_THE TASK_
Return, from the material below, each line in which "will" occurs.

_EXERCISE MATERIAL_
◇ ◇ ◇ ◇ ◇ ◇ ◇

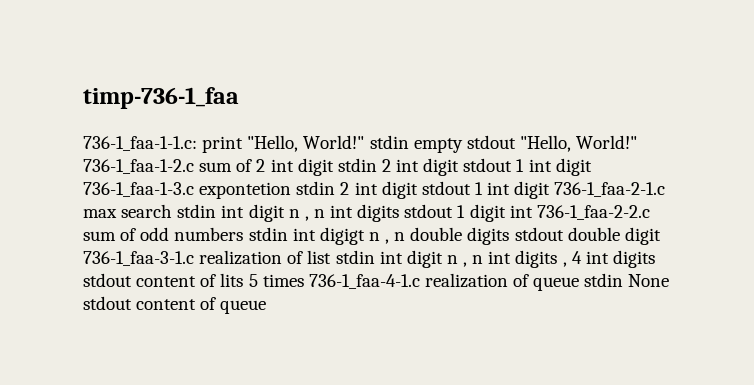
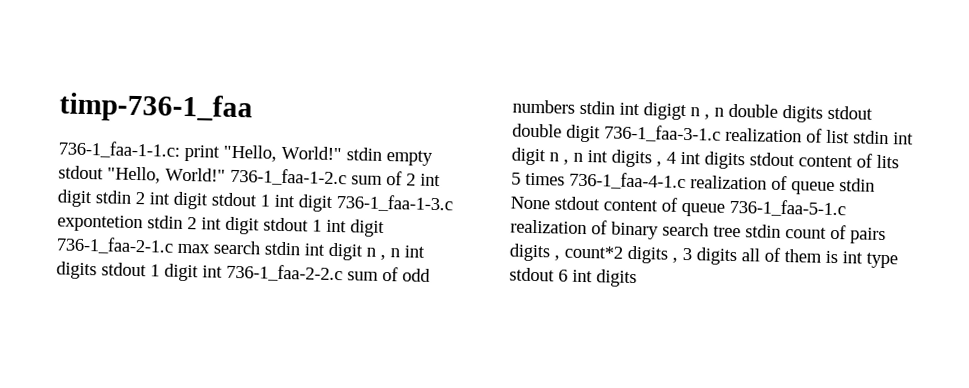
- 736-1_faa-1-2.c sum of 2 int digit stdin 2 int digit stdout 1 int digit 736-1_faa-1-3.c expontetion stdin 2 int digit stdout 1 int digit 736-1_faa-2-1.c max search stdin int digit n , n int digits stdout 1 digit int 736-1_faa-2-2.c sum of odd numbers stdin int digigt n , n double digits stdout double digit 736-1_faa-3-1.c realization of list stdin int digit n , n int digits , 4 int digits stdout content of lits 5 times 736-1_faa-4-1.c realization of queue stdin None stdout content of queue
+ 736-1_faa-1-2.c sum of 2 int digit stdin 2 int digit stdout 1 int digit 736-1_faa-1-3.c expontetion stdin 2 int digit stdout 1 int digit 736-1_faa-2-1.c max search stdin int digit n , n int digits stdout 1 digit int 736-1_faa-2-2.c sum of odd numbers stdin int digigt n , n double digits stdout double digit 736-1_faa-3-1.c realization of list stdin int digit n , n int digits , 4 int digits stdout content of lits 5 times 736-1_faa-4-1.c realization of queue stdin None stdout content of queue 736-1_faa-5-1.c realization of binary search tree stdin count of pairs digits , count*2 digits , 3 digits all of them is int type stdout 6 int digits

◇ ◇ ◇ ◇ ◇ ◇ ◇

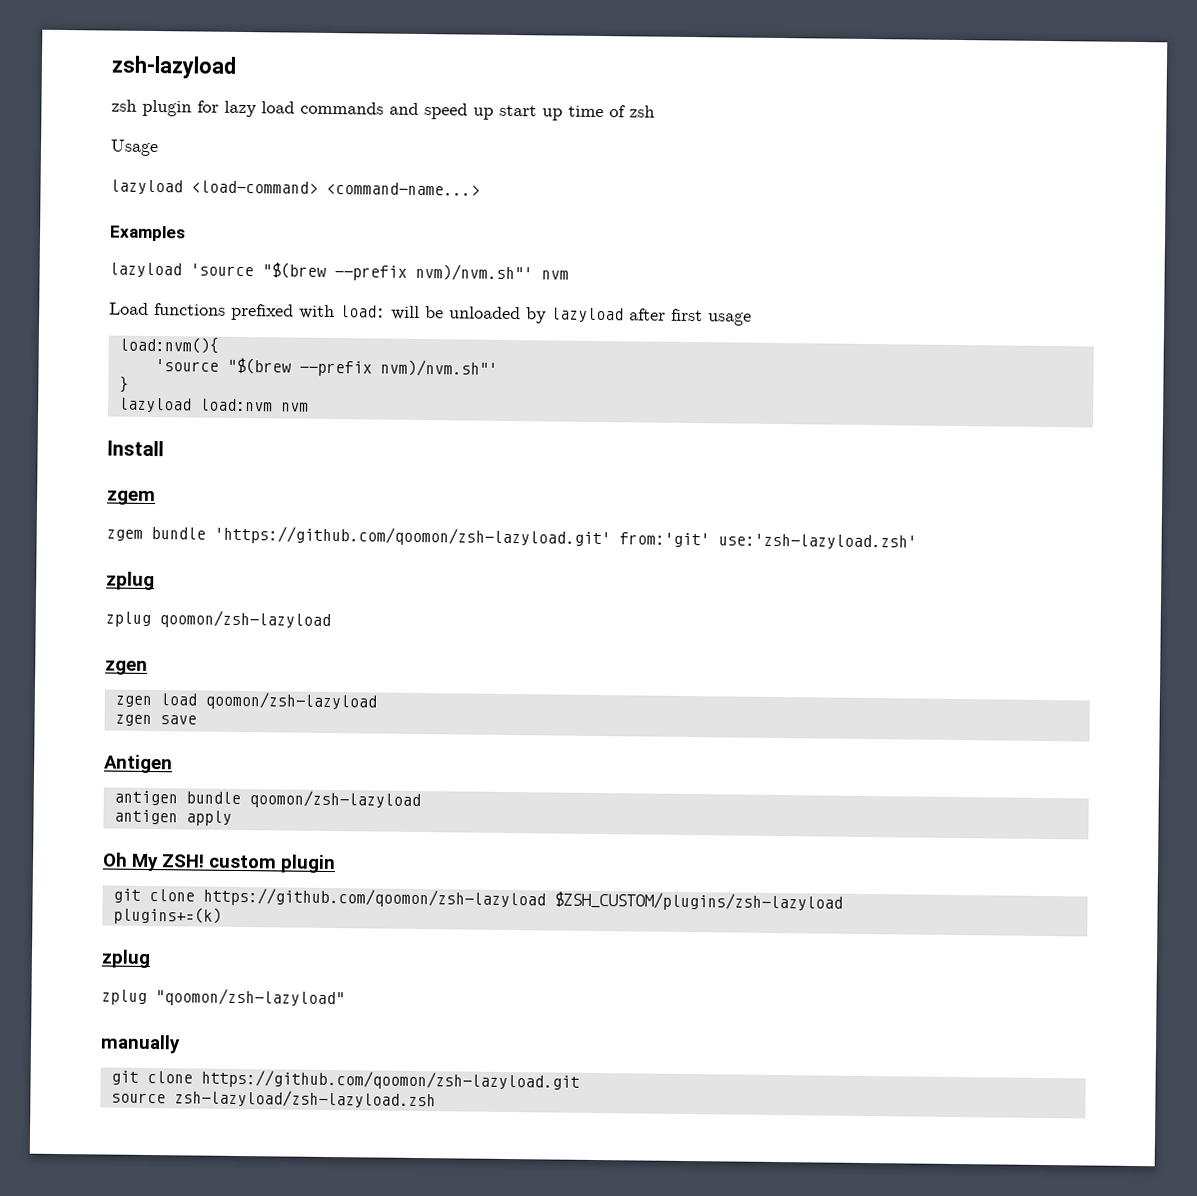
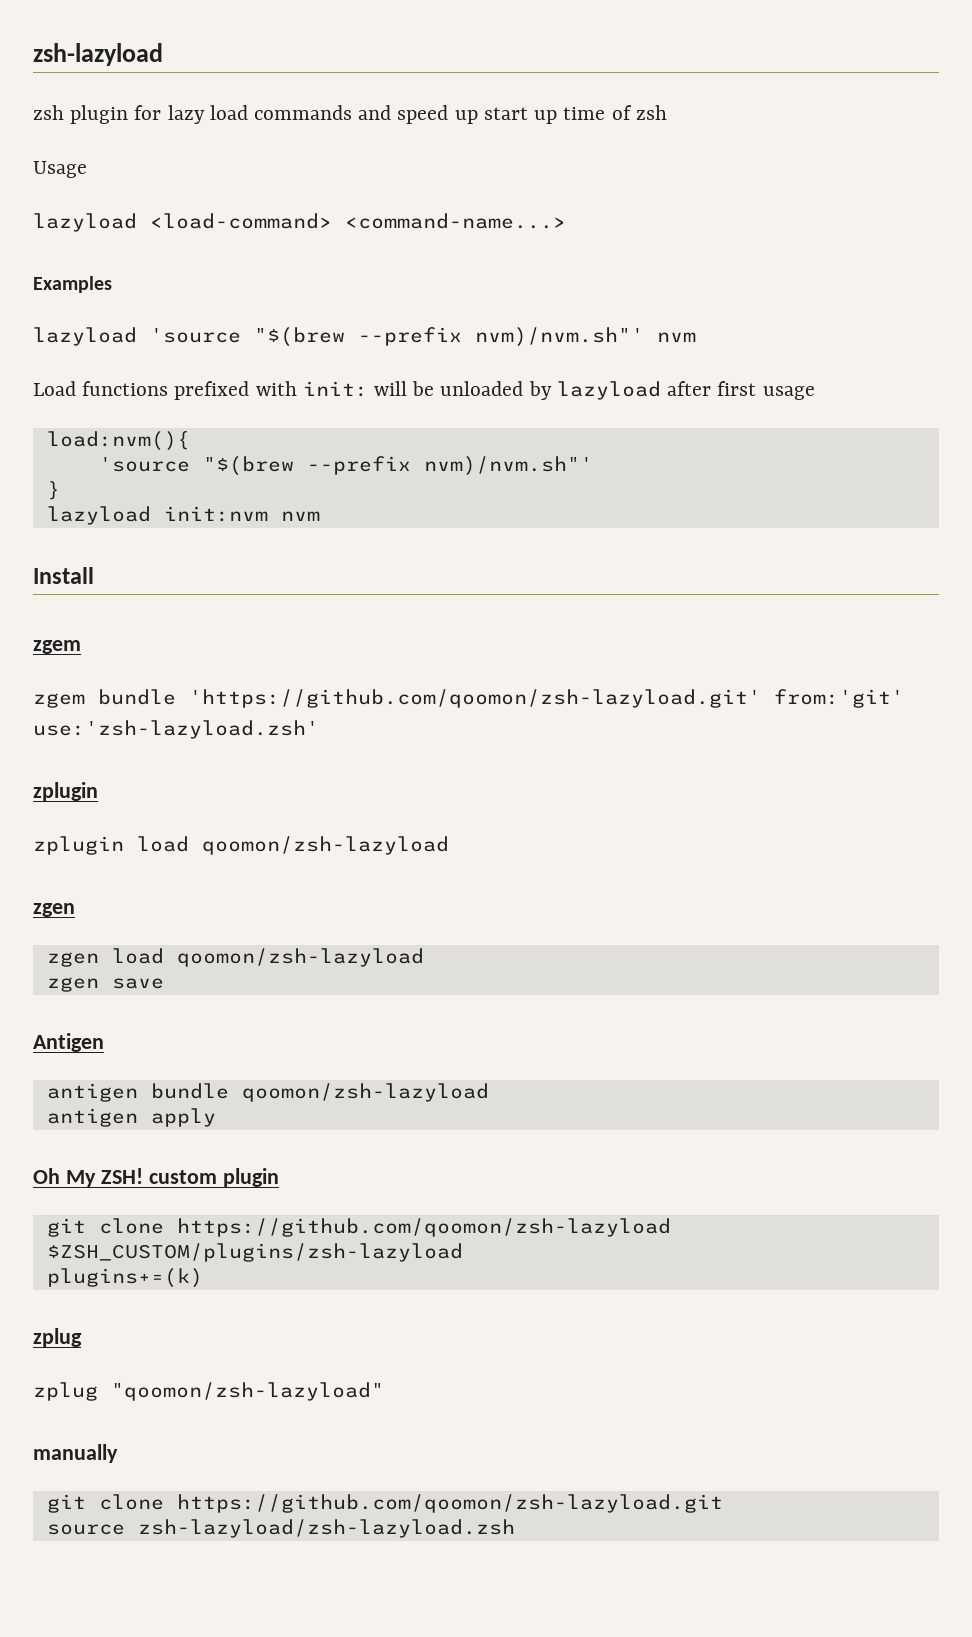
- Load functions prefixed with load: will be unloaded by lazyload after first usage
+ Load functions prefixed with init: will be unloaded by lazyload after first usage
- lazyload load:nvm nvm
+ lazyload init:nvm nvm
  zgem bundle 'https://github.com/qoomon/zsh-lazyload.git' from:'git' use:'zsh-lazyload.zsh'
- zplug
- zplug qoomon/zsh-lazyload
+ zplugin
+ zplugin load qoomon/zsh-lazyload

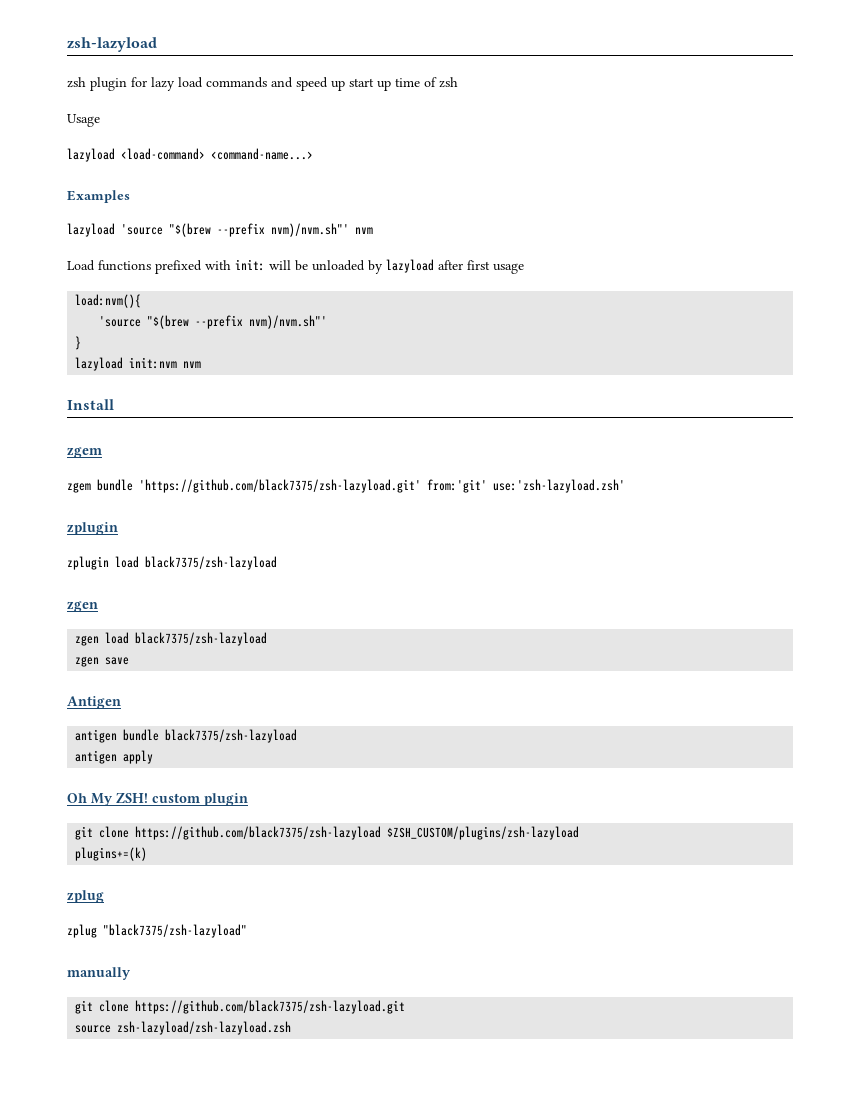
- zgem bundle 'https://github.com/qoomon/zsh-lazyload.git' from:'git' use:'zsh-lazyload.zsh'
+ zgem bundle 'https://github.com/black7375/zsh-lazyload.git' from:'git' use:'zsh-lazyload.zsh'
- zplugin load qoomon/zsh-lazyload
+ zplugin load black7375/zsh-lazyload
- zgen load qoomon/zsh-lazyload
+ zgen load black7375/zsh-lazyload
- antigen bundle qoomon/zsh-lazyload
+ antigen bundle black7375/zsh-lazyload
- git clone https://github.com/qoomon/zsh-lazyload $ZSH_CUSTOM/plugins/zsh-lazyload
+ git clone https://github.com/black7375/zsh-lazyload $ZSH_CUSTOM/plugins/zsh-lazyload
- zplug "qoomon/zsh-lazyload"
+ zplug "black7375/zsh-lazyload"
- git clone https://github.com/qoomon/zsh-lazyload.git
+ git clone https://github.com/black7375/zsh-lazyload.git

◇ ◇ ◇ ◇ ◇ ◇ ◇

_YOUR RESPONSE_
- Load functions prefixed with load: will be unloaded by lazyload after first usage
+ Load functions prefixed with init: will be unloaded by lazyload after first usage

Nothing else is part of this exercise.